Wednesday, December 2, 2009

The Anthologist--Nicholson Baker

Baker's writing always strikes me as odd but enjoyable. Not until this book did I think to call it poetic, however. But I suppose it is, and the style suits the book well. For the novel's narrator, Paul Chowder, is a somewhat-successful poet who is trying his best to write the introduction to a poetry anthology. He is (dun dun DUNN)...The Anthologist.

But really, two aspects of this novel make it a particular pleasure. One is the narrator's careful and passionate explanation of poetic rhythm. If that sounds boring as hell, well, what can I say. It's interesting, in the way mundane things are interesting when described by someone who is passionate about them. Also it helps if you like poetry.

The other aspect is Nicholson's writing itself, as above. Somehow it always makes the ordinary seem new and just a little strange. His sly and witty narration also slips in some sideways truths about life and human psychology. I wish I had my copy to quote from, but it's back at the library already... ready for the next reader to check out. Do it!

Sunday, November 22, 2009

The Lacuna-- Barbara Kingsolver

Oh, hooray for Barbara Kingsolver! Hooray for The Lacuna.

Holding the library's glossy new copy of The Lacuna last week, I had butterflies of excitement in my belly but also some kind of creepy bugs of dread. Kingsolver's early novels and essays were a profound influence on me, and I return to them again and again. I also loved her most recent work, the nonfiction book Animal, Vegetable, Miracle. (So much so that before I reluctantly returned my much-renewed library copy, bristling with sticky notes, I hastily purchased my own copy and transferred all the sticky notes over.) But her last two novels: not so much. And my anxiety about The Lacuna only increased when I heard an early, unflattering NPR review.

Well, dready bugs begone, and unflattering reviews be damned. The Lacuna delivers, in a big way. The writing is excellent; it is so good that slowing down to savor it is almost painful. The story is compelling, and the structure is flawless. It is everything I hoped for, and nothing I feared. How often in life does anything come through like that?

Tuesday, November 17, 2009

What is the What--Dave Eggers

"What is the What? What?" I thought when I saw this title. I found it off-putting: if the title was too difficult for my teeny cranium, I reasoned with my minute powers, I stood no chance with the book itself. Plus it looked like an improving book, which (I must shamefacedly admit) is also off-putting to me.

Turns out it's good though. The book is a semi-biographical tale of a real-life man named Valentino Achek Deng, a Lost Boy of Sudan. The novel's character, also named Valentino Achek Deng, narrates his life in several long flashbacks from the present moment of the story. So from the beginning, the reader knows important information about the end of the tale (e.g., that Achek does not die, that he moves to America, etc.) However there is a surprising amount of suspense along the way.

One thing of note to me was the novel's kind of double-vision perspective on America and American life.

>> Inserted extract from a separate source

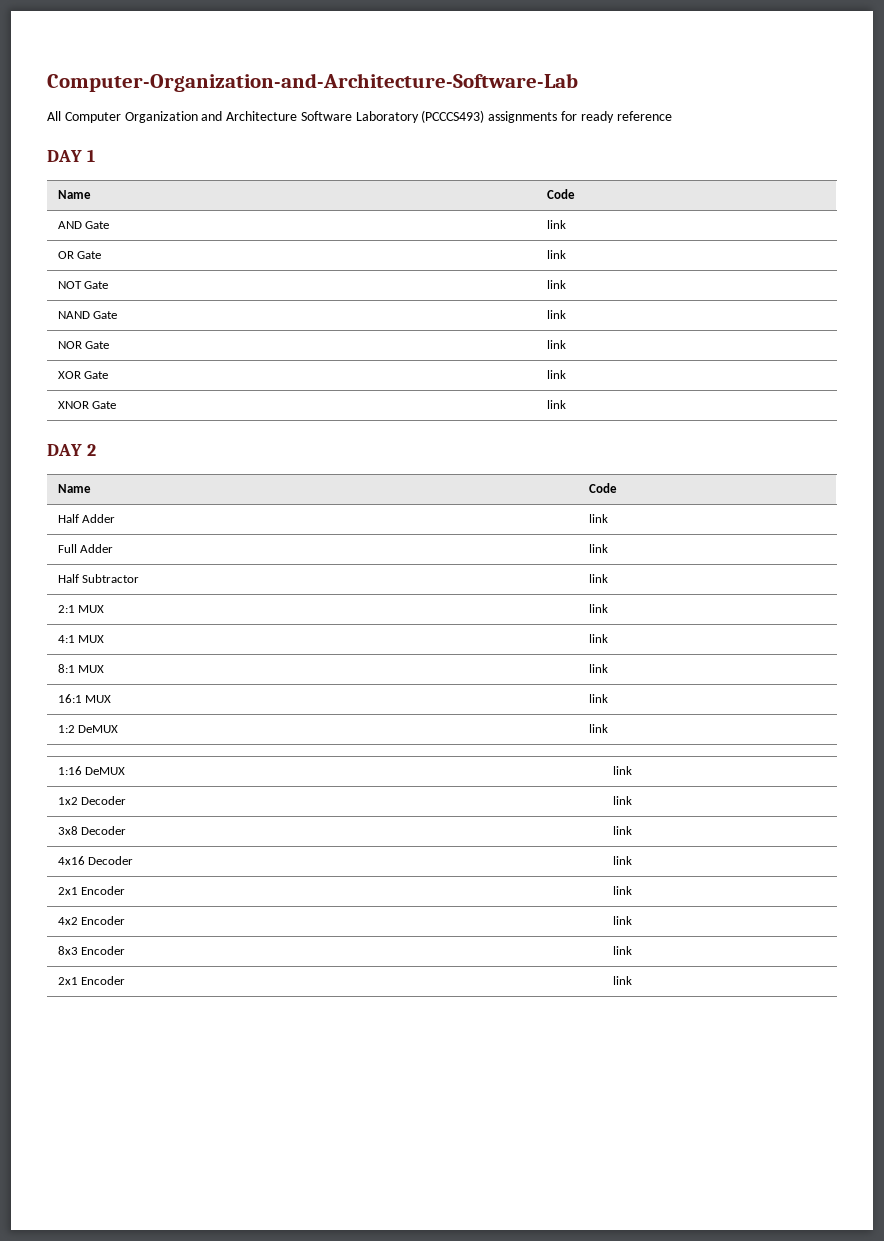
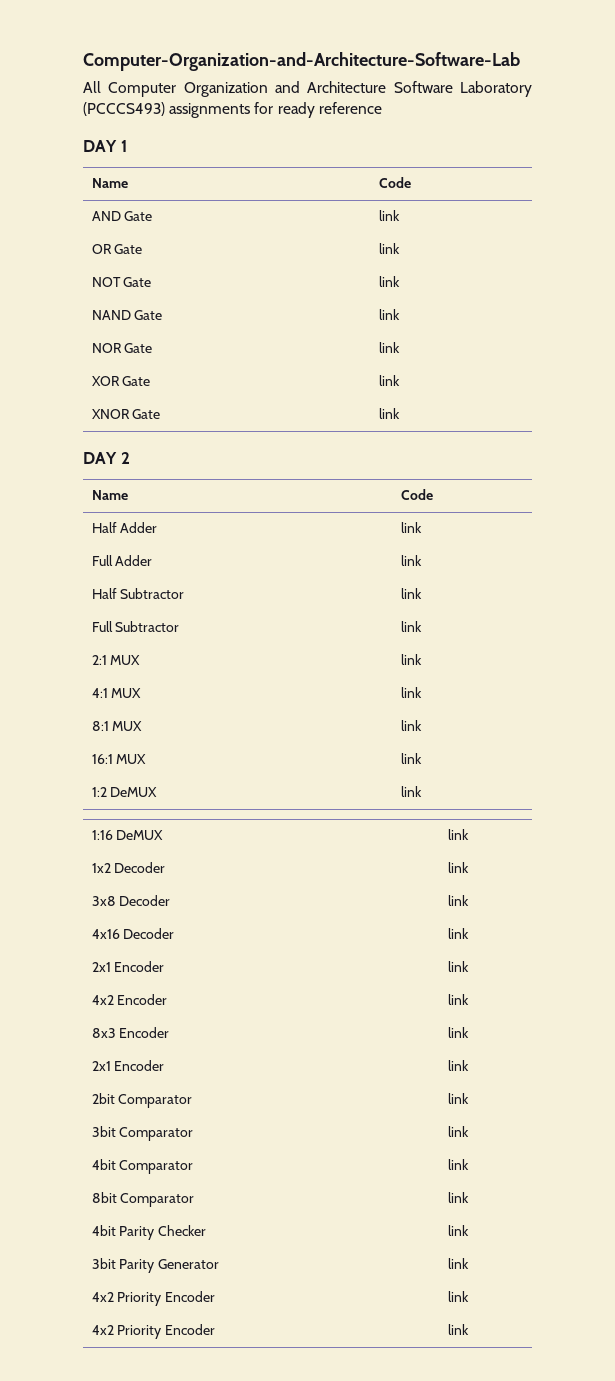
(608, 578) none -> [91,621,180,632] [400,621,422,632] // Full Subtractor | link
(632, 980) none -> [91,1093,193,1108] [447,1093,469,1104] [91,1126,194,1141] [447,1126,469,1137] [91,1159,194,1174] [447,1159,469,1170] [91,1192,195,1207] [447,1192,469,1203] [91,1225,207,1240] [447,1225,469,1236] [91,1258,220,1273] [447,1258,469,1269] [91,1291,216,1306] [447,1291,469,1302] [91,1324,216,1339] [447,1324,469,1335] // 2bit Comparator | link // 3bit Comparator | link // 4bit Comparator | link // 8bit Comparator | link // 4bit Parity Checker | link // 3bit Parity Generator | link // 4x2 Priority Encoder | link // 4x2 Priority Encoder | link

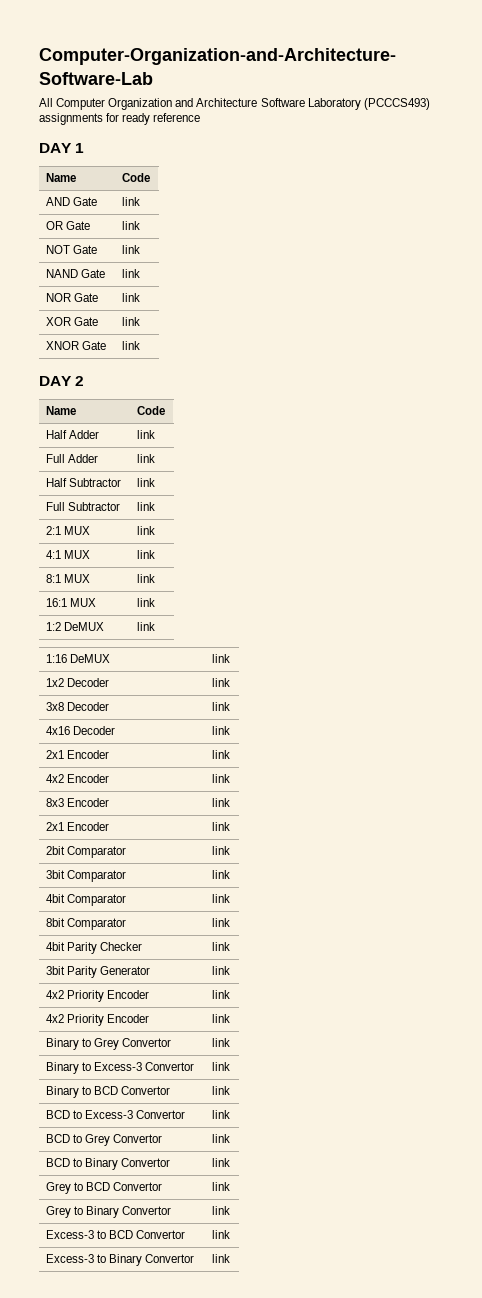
(469, 1329) none -> [46,1038,172,1050] [212,1038,231,1047] [46,1062,195,1074] [212,1062,231,1071] [46,1086,171,1098] [212,1086,231,1095] [46,1110,186,1119] [212,1110,231,1119] [46,1134,163,1146] [212,1134,231,1143] [46,1158,171,1170] [212,1158,231,1167] [46,1182,163,1194] [212,1182,231,1191] [46,1206,172,1218] [212,1206,231,1215] [46,1230,186,1239] [212,1230,231,1239] [46,1254,195,1266] [212,1254,231,1263] // Binary to Grey Convertor | link // Binary to Excess-3 Convertor | link // Binary to BCD Convertor | link // BCD to Excess-3 Convertor | link // BCD to Grey Convertor | link // BCD to Binary Convertor | link // Grey to BCD Convertor | link // Grey to Binary Convertor | link // Excess-3 to BCD Convertor | link // Excess-3 to Binary Convertor | link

On the one hand, the reader can see how she would think about and react to present-day American Achek, and how she would understand the things that happen to him in America. His thoughts and reactions, though, come from a distinctly different perspective. The reader slowly comes to understand his perspective. The experiences that produced this perspective, and especially Achek's reflections on those experiences, are probably unfamiliar to most audiences--they were to me. Not a cheery read exactly, but thought-provoking and interesting.

Thursday, October 29, 2009

The Dangerous Book For Dogs-- Rex and Sparky

I ended up buying this book--at full price--because once I picked it up I couldn't put it down. Every page I flipped to made me laugh out loud. Literally. (And not the fake "literally," like when people are like, "I ate so much I was literally stuffed." No: in actual, literal fact, each page made me laugh out loud, right there in the store.)

Plus, I was on vacation. "It will have sentimental value," I reason sometimes in these situations. "I'll remember I got it on vacation."

Be that as it may, there is no need to wait for a sentimental reason to pick up a copy of The Dangerous Book for Dogs. It's just hilarious. Selected snippets that led to my public LOL'ing:

* examples of typically inane dog park statements from history (e.g., "467, Gupta Empire, Northern India: 'Have you heard about this new number, zero? Totally weird. It's not positive and it's not negative, so what the heck is it?'"; "1065, Norman Kingdom, France: 'You think we should conquer England next year? I kinda do. I dunno. My dad thinks we should.'")

* advice for dogs regarding peanut butter and pills ("How do you know if your peanut butter has a pill inside of it? Take this simple test. Is your owner giving you peanut butter? If the answer is yes, then the chances are good that there is a pill in it.")

As it turns out, the book was not really written by dogs named Rex and Sparky. It was written by some geniuses over at The Onion. The Onion newspaper itself does not shy away from hard-hitting pet-news coverage. See for example the landmark story Nation's Dog Owners Demand To Know Who's A Good Boy, and the troubling headline, "War on String May Be Unwinnable, Says Cat General". Unfortunately there is no story to go with the string headline, but there is a picture of a cat general. I'm almost sure it was Photoshopped.

Thursday, October 22, 2009

Big Machine-- Victor LaValle

"Who is Victor LaValle?" asks the back of this book. "Well, that's a good question," I thought when I saw it. And then I saw that the likes of Mos Def, Kevin Brockmeier, and Amy Bloom were quoted beneath the question, attempting to answer it. Now: this is a crazy and awesome mix of folks, and I was hooked as soon as I saw it. And though almost all of their answers posit that Victor LaValle is a combination of various OTHER people I may or may not have heard of, I will go ahead and think of him as a combo of these three.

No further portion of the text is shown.